Task details
Provide again, from the entries below, every line from the one containing "El Niño en el" through the one containing "de Santo Tomás", exactly as written, and no other line.

(Record extracts)

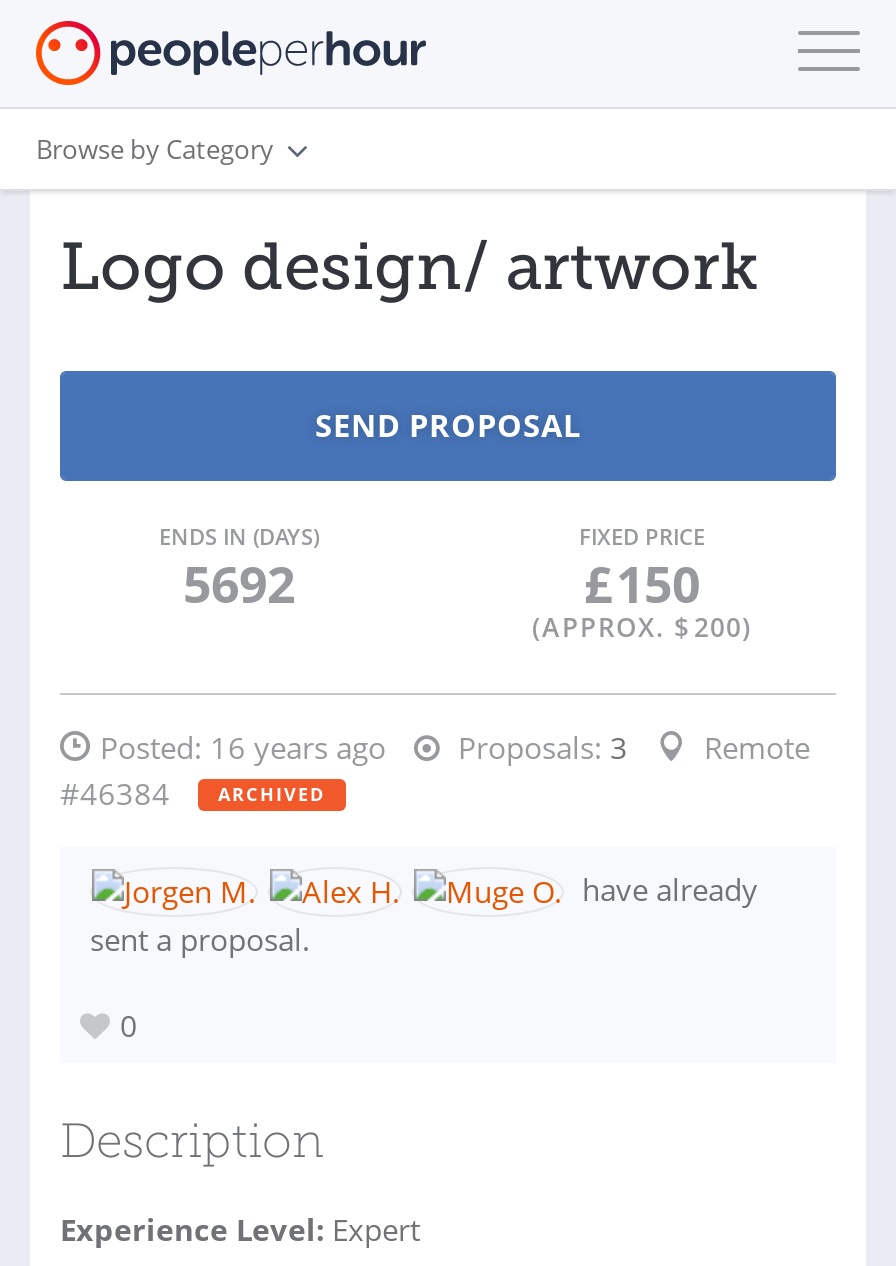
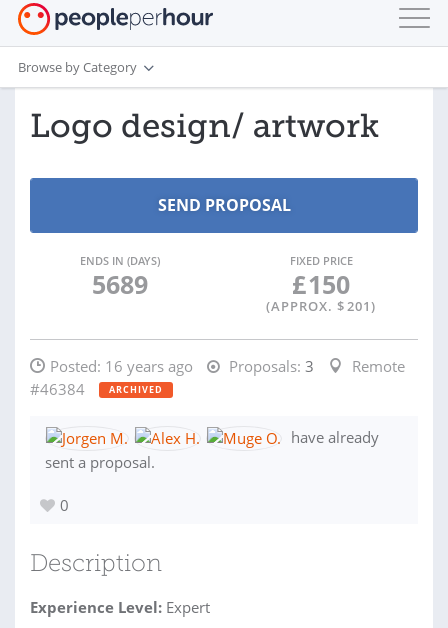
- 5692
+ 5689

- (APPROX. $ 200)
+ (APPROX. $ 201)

(End Record extracts)
(Record extracts)

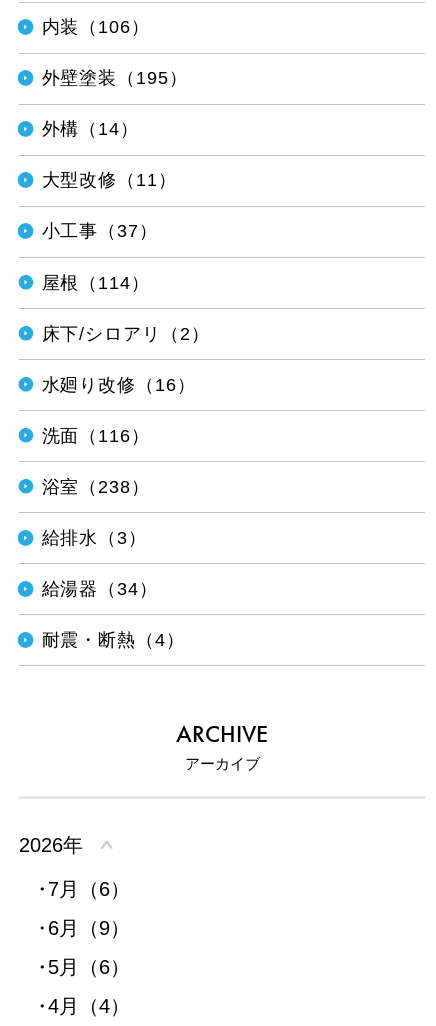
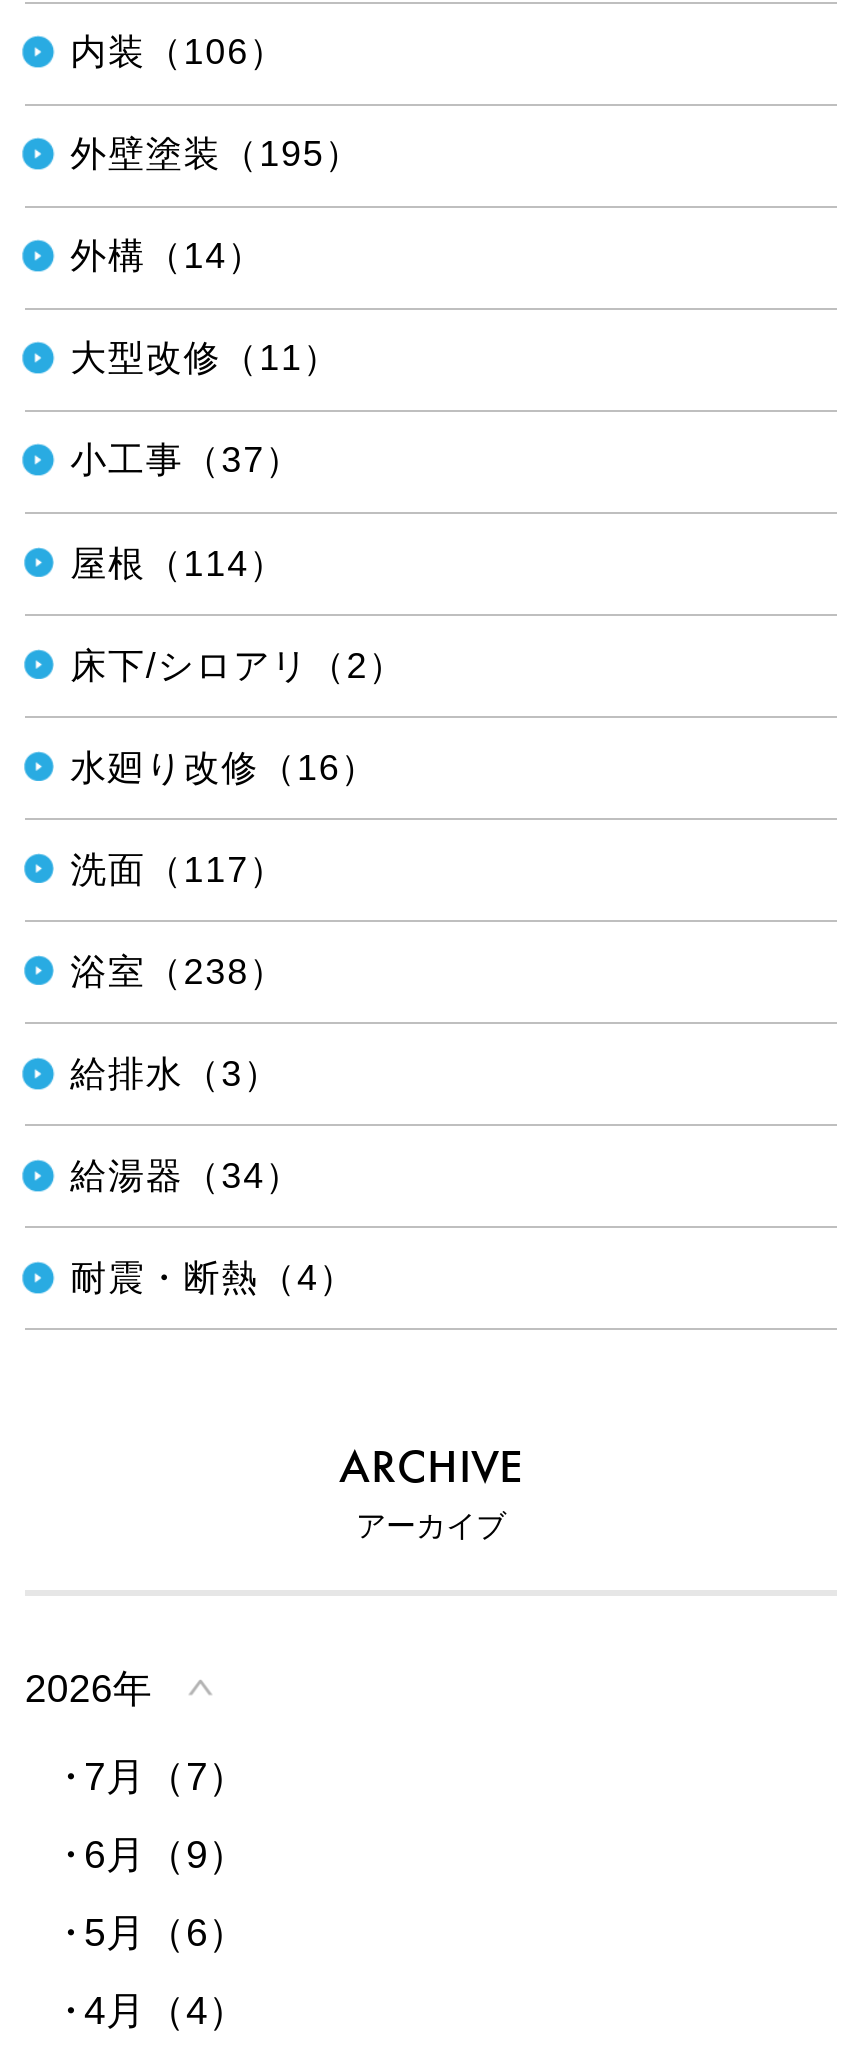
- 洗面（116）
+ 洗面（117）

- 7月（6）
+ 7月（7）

(End Record extracts)
(Record extracts)

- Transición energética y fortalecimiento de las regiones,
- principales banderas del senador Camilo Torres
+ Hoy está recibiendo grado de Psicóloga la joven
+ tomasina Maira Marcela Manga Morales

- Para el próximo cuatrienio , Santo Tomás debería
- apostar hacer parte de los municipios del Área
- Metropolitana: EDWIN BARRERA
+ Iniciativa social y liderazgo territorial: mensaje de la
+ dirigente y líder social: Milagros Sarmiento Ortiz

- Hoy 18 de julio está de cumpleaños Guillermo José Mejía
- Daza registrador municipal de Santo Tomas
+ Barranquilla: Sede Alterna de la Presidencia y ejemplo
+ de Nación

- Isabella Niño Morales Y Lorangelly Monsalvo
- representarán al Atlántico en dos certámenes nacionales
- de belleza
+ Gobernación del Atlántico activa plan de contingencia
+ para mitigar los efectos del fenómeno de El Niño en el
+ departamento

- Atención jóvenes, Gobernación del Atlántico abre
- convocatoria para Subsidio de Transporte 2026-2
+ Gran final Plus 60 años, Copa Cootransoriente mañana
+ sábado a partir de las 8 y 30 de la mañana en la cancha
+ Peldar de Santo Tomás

(End Record extracts)

Written solution
+ para mitigar los efectos del fenómeno de El Niño en el
+ departamento

- Atención jóvenes, Gobernación del Atlántico abre
- convocatoria para Subsidio de Transporte 2026-2
+ Gran final Plus 60 años, Copa Cootransoriente mañana
+ sábado a partir de las 8 y 30 de la mañana en la cancha
+ Peldar de Santo Tomás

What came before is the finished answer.